À son retour, le couple s'installe à Belmont, près de Boston, dans le Massachusetts, où Mitt Romney intègre la meilleure université du pays, Harvard, dont il obtient un double diplôme MBA et droit en 1975.

Vedette montante du conseil, il intègre le Boston Consulting Group puis Bain&Company en 1977, où le PDG lui confie en 1984 la tête d'une nouvelle société: Bain Capital.

Pendant 15 ans, Bain Capital fera de Mitt Romney un homme riche et lui apportera la réputation d'homme d'affaires brillant dont il s'est targué durant la campagne pour résoudre les problèmes du pays.

Les fonds de Bain Capital sont à l'origine de ce succès, mais certaines restructurations très lucratives pour les investisseurs conduiront à des licenciements qui noirciront le bilan du candidat.

Mais Mitt Romney a aussi un coeur, et ses proches ont été mis à contribution pour qu'ils décrivent aux électeurs le «vrai» Mitt: blagueur, attentif et intègre.

Pendant les deux derniers mois de campagne, ses réunions électorales s'ouvrent sur un film mêlant vidéos de famille et entretiens confessions.

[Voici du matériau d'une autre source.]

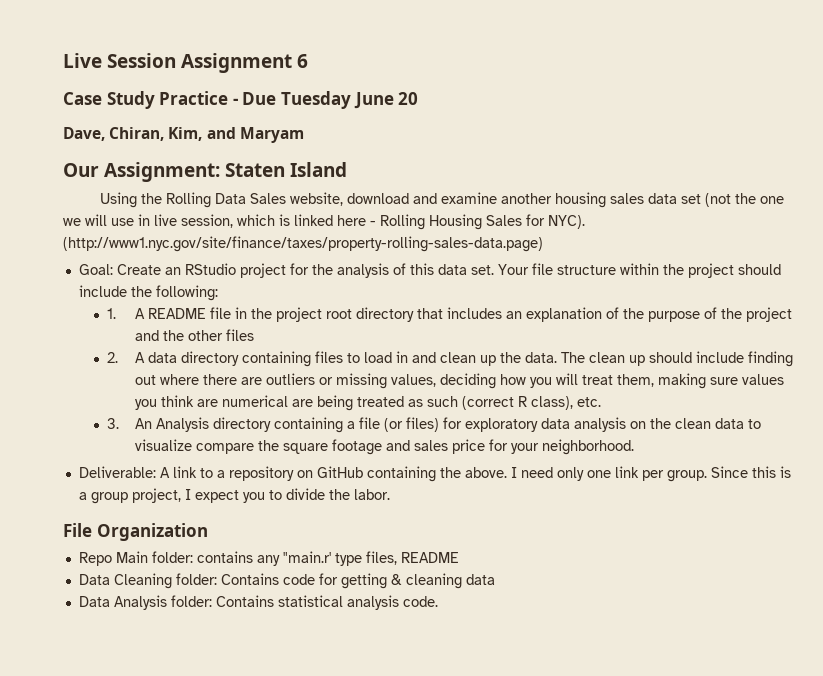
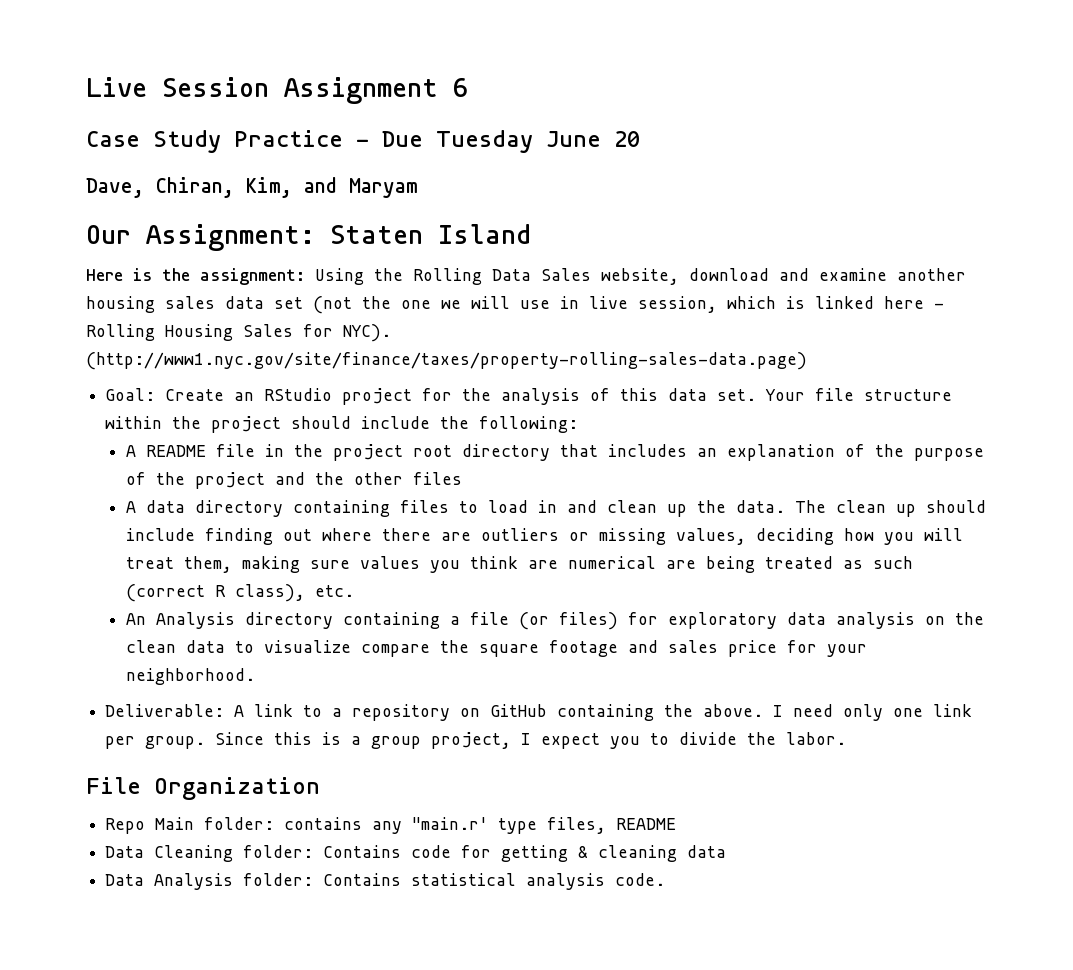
(348, 169) none -> [86,268,305,285] Here is the assignment:
[106,308,116,319] 1. -> (579, 424) none
[106,352,118,363] 2. -> (463, 478) none
[106,418,119,429] 3. -> (355, 591) none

La générosité du candidat n'est du reste pas feinte, comme le racontent Scott Helman et Michael Kranish dans leur biographie The Real Romney.

De 1986 à 1994, Mitt Romney dirige l'équivalent du diocèse mormon de Boston. À titre privé, il offre à cette époque de financer les études des enfants d'une famille dans le besoin ou veille à l'hôpital sur un jeune garçon condamné par une leucémie.

Mais Mitt Romney fait aussi pression sur une mère célibataire pour qu'elle confie son enfant à naître à l'agence d'adoption de l'Église, ce qu'elle refuse.

Après sa défaite de 2008, sa femme, Ann, avait juré «plus jamais ça», avant de changer d'avis en 2011. Difficile d'imaginer aujourd'hui qu'elle et les électeurs lui offriront une troisième chance.